Le vrai Parisien.
On peut être Parisien, sans être un vrai Parisien. Le vrai Parisien est né à Paris et garde, quand même, un fumet de terroir, une saveur de clocher qui lui est personnelle. Un Anglais, un Russe, un provincial peut être un Parisien, parce qu'il habite Paris, qu'il le connait et qu'il sait en jouir; mais il lui manquera l'élément constitutif de l'enfant de Paris.
Le Parisien pur sang se reconnait à un déhanchement particulier, quand il marche, et sa continuelle flânerie.
Dès qu'un passant s'arrête pour regarder en l'air ou pour se réunir à d'autres passants rassemblés, soyez sûrs que c'est un Parisien. Le Parisien est avant tout badaud. Il regarde passer une noce ou un enterrement, comme s'il n'en avait jamais vu.

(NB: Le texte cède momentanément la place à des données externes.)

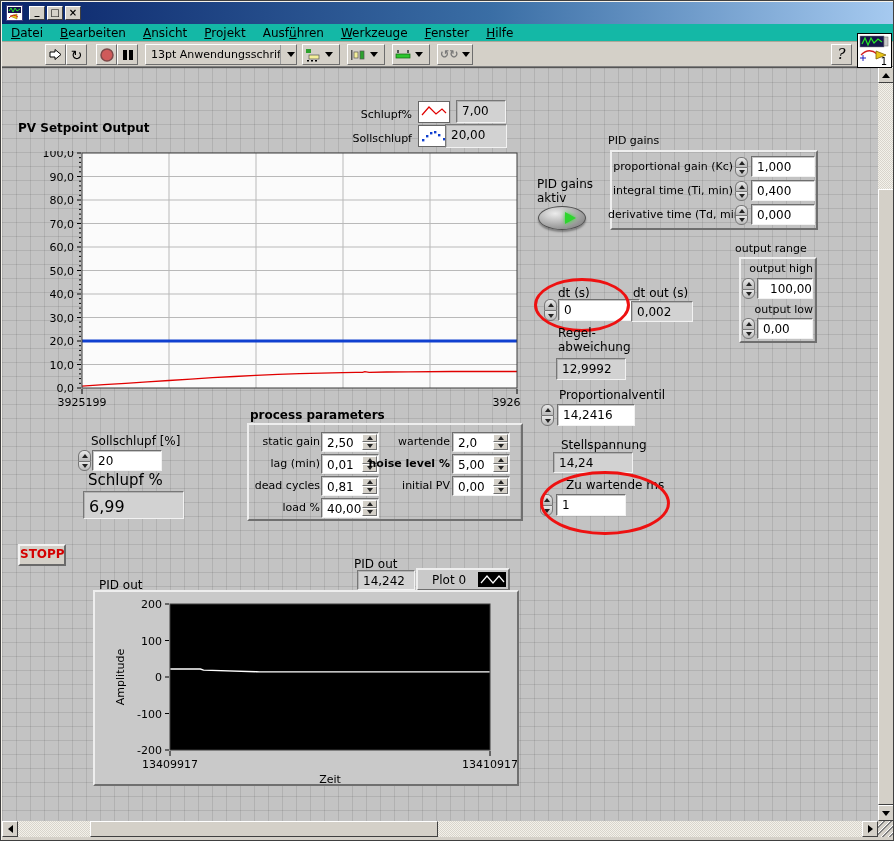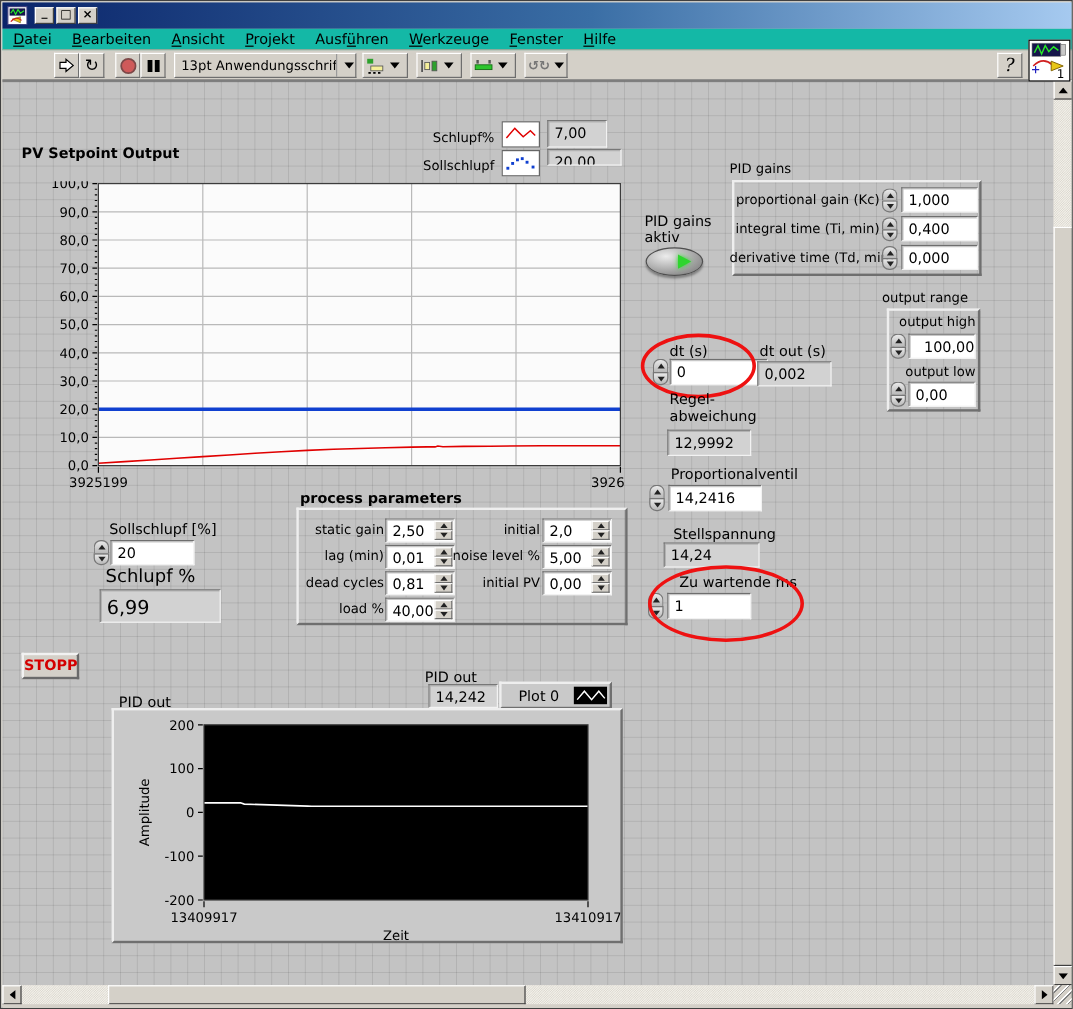--- a/index.html
+++ b/index.html
@@ -216,7 +216,7 @@
         </g>
       </svg>
     </div>
-    <div class="ind" style="left:454px;top:56px;width:62px;height:14px;">20,00</div>
+    <div class="ind" style="left:443px;top:56px;width:62px;height:24px;">20,00</div>
 
     <svg style="position:absolute;left:26px;top:83px;" width="492" height="266">
         <rect x="54" y="2" width="435" height="235" fill="#fbfbfb"></rect>

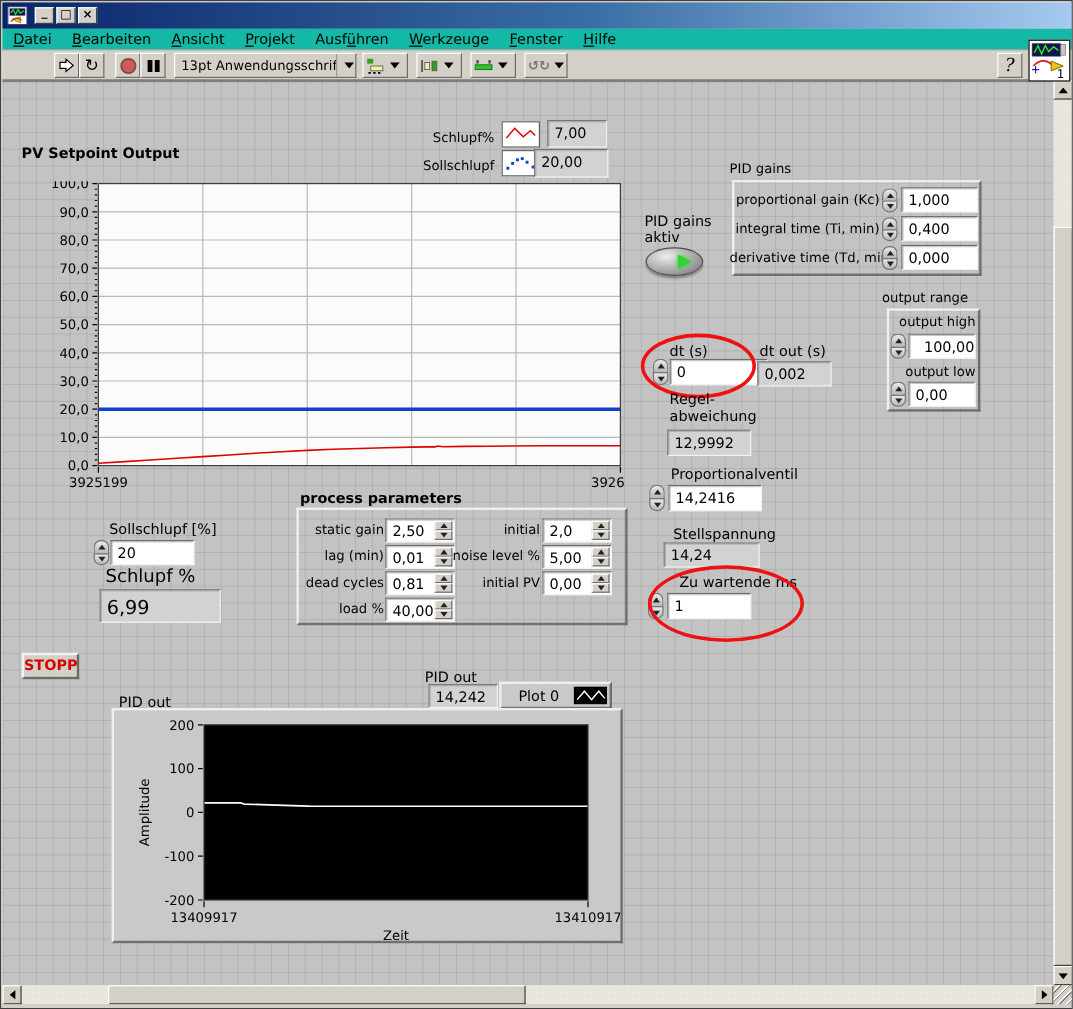--- a/index.html
+++ b/index.html
@@ -451,7 +451,7 @@
           </span>
         </span></div>
 
-    <div class="lbl-sm" style="left:352px;top:367px;width:96px;text-align:right;">initial</div>
+    <div class="lbl-sm" style="left:352px;top:367px;width:96px;text-align:right;">wartende</div>
     <div class="fld" style="left:450px;top:364px;width:58px;height:20px;"><span>2,0</span><span class="wspin">
           <span class="half">
             <span class="tri-u"></span>

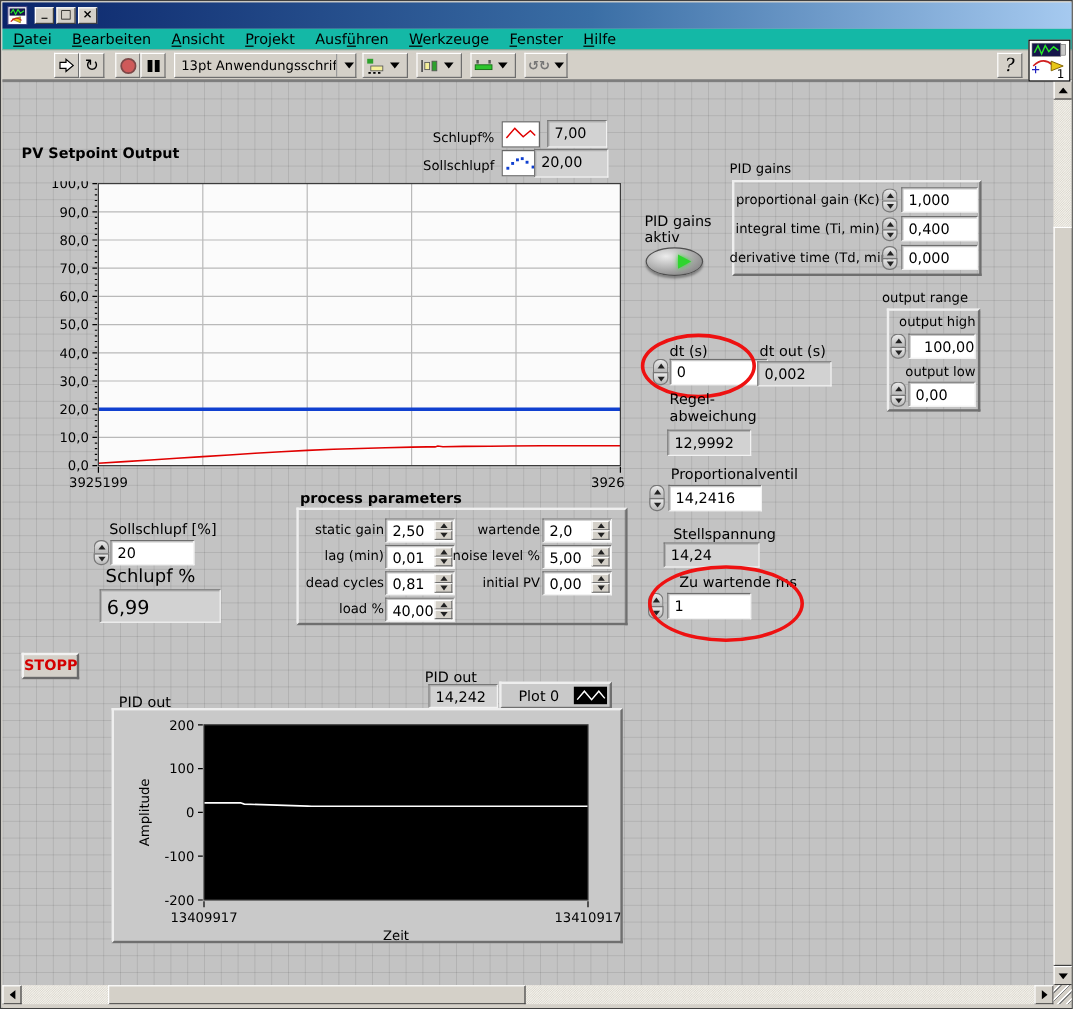--- a/index.html
+++ b/index.html
@@ -460,7 +460,7 @@
             <span class="tri-d"></span>
           </span>
         </span></div>
-    <div class="lbl-sm" style="left:352px;top:389px;width:96px;text-align:right;">noise level %</div>
+    <div class="lbl-sm" style="left:352px;top:389px;width:96px;text-align:right;font-weight:bold;">noise level %</div>
     <div class="fld" style="left:450px;top:386px;width:58px;height:20px;"><span>5,00</span><span class="wspin">
           <span class="half">
             <span class="tri-u"></span>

Il aime les militaires et les suit, sur le trottoir, quand il a un chapeau et sur la chaussée quand il a une casquette.
Le Parisien ne sait pas grand chose; mais il se mêle de tout, et dit son opinion avec autorité. Il adore pérorer le public et trouve que tout ce qu'on fait est mal. Si on l'écoutait, on ferait mieux. Il y a toujours une galerie pour écouter ce discours et l'approuver.
Le Parisien est très crédule, parce qu'il est ignorant et très mouton de Panurge, parce qu'il est habitué à vivre sous une éternelle tutelle. Il n'a aucune initiative, et ne sait pas encore, quand il prend le chemin de fer, à quel guichet il faut s'adresser. Il aime la foule et le bruit et méprise tous ceux qui ne sont pas de Paris.
Le vrai Parisien n'admet que son Paris personnel, c'est à dire le quartier où il est né et qu'il habite. Le Parisien de la rue Greneta se croit à l'étranger quand il arrive au parc Monceaux. Il y a peut être des Français qui voyagent; mais il n'y a pas de Parisiens.
Le vrai Parisien, quelque soit l'éducation qu'il a reçue, grasseye en parlant et se moquent des gens qui vibrent. Il y a toujours dans sa famille une tante ou une vielle bonne qui lui a appris à traîner en parlant, et il traîne tant qu'il peut. Le Parisien ne prononce les u qu'eu et les eu qu'u. Je connais des fils de famille qui disent "eune chaise" pour "une chaise" et Ugène pour Eugène, c'te pour cet, ed pour de. C'est dans le tempérament parisien. L'e muet le gène, il dira volontiers: C'est eune tuill quim' tombe su l'dos. Un académicien, né à Paris, parle absolument cette langue, quand il se laisse aller.
En dehors de ces vrais Parisiens, il y a à Paris cinquante mille privilégiés qui ont Paris à eux tout seuls et qui sont ceux dont on dit que "les Parisiens sont le peuple le plus spirituel du monde."
Physiologies parisiennes, Albert Millaud, 1887, à la Librairie illustrée, illustrations de Caran d'Ache, Frick et Job.